_WORK ORDER_
Output, word for word, the lines of this listing that fall between the line with "font-size: 16px ->" and the line with "html: <div>components and", counting both of those lines, and no others.
======== THE DATA
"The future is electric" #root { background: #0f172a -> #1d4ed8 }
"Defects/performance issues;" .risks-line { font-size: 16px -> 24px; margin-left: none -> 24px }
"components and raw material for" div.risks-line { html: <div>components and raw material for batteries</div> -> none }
================
======== THE DATA
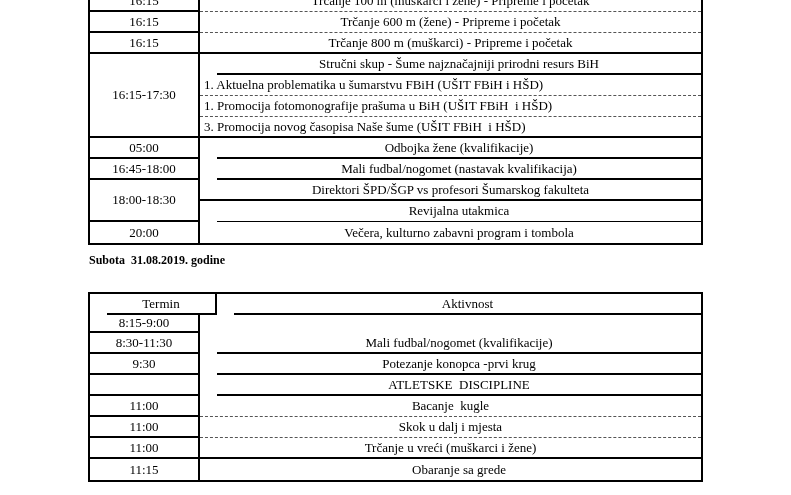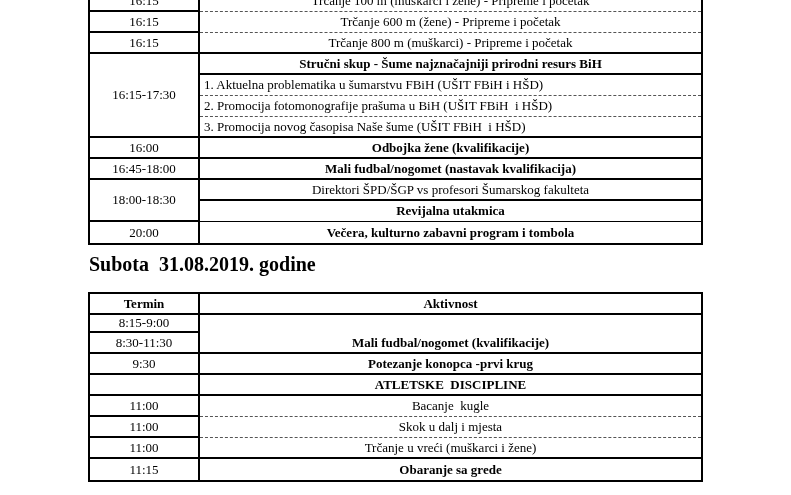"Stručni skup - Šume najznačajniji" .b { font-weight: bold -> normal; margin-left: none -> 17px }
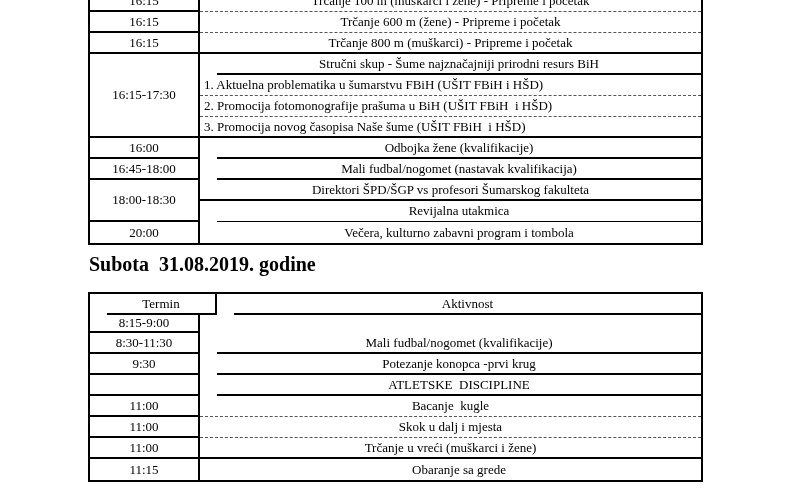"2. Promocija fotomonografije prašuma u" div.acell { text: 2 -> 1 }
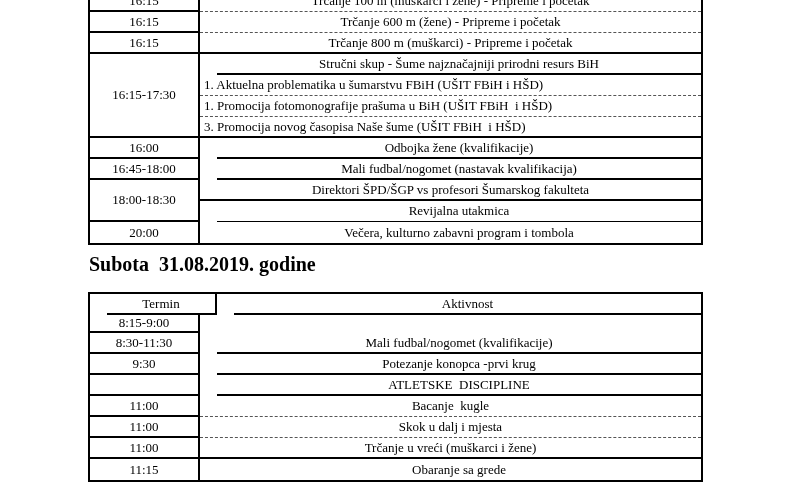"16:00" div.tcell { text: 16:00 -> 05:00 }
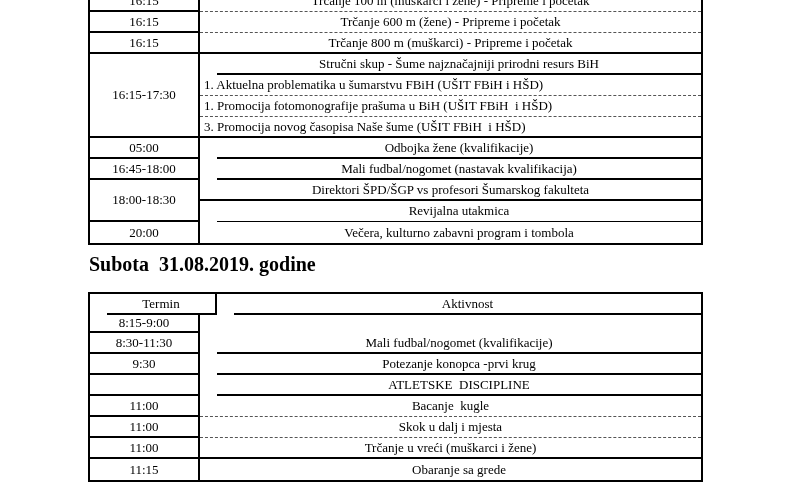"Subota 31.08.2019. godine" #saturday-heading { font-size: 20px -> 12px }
================
======== THE DATA
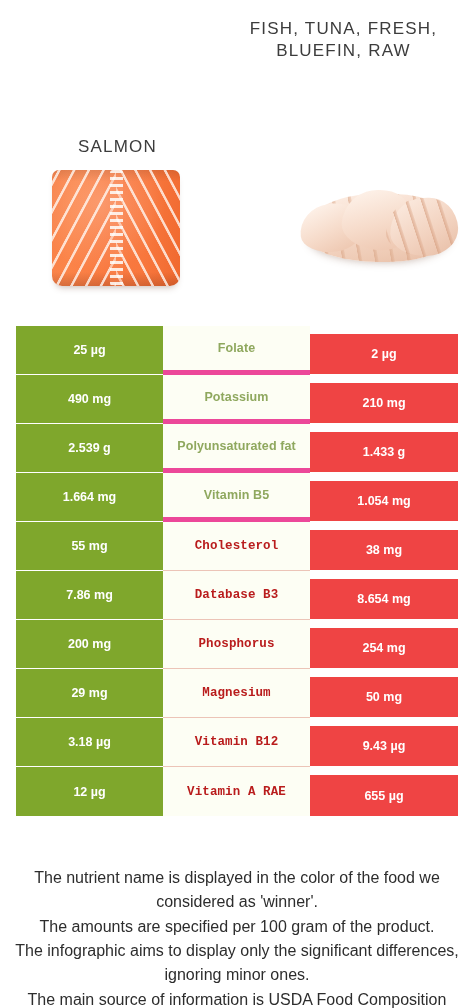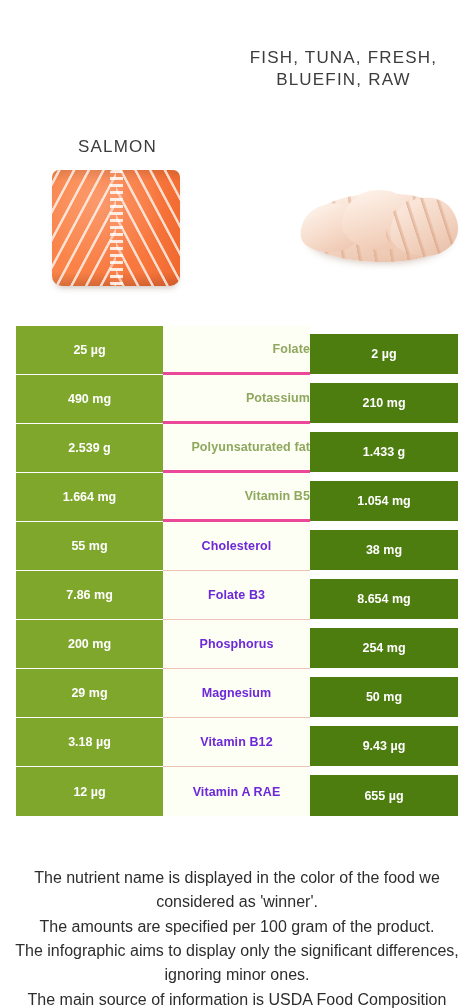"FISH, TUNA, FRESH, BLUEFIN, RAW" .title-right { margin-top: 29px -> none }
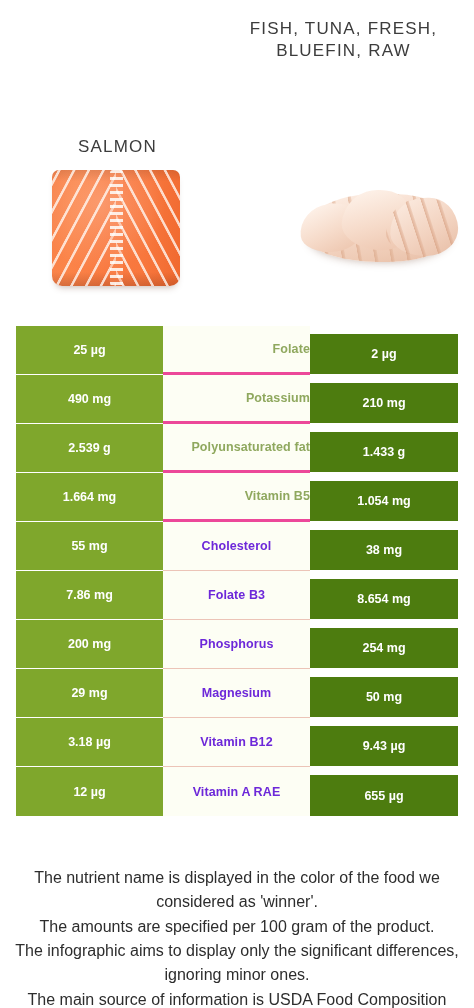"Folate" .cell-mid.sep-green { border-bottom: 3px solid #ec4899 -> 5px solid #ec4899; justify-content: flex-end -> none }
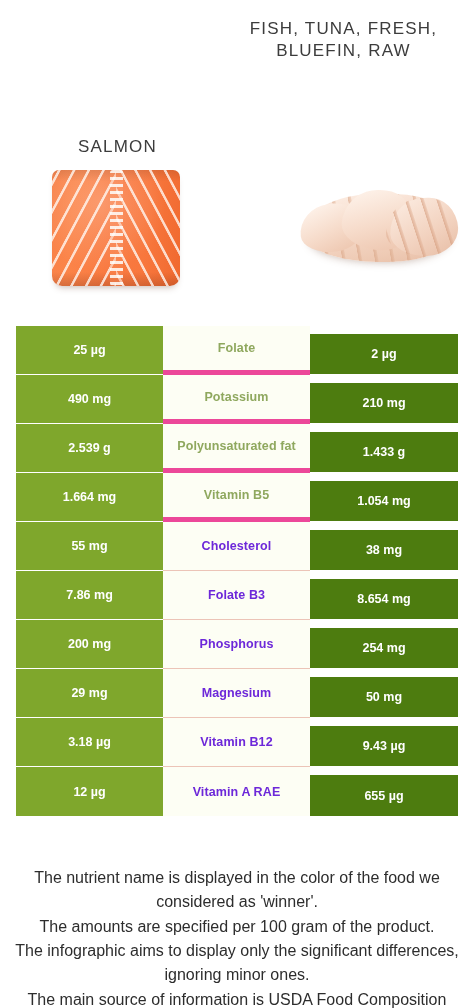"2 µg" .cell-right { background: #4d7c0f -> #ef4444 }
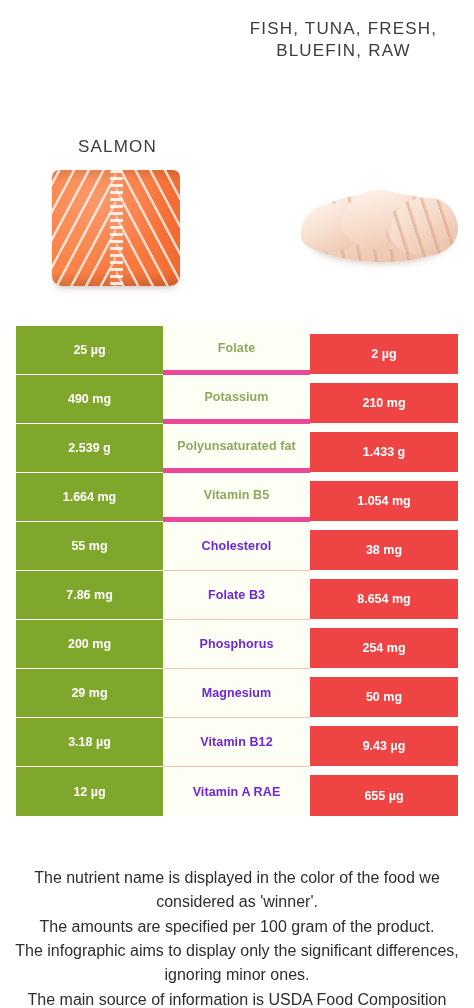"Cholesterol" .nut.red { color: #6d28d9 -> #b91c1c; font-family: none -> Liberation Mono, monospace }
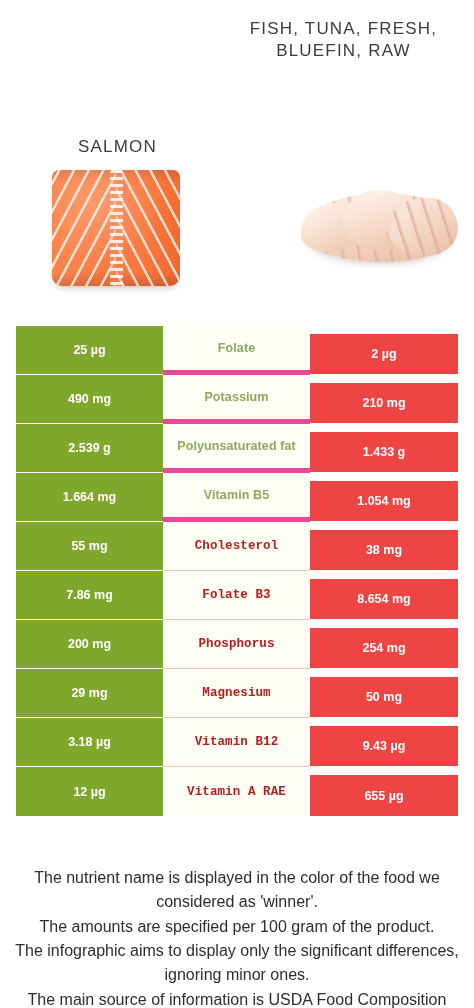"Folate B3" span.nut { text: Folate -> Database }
================
_TASK ANSWER_
"Defects/performance issues;" .risks-line { font-size: 16px -> 24px; margin-left: none -> 24px }
"components and raw material for" div.risks-line { html: <div>components and raw material for batteries</div> -> none }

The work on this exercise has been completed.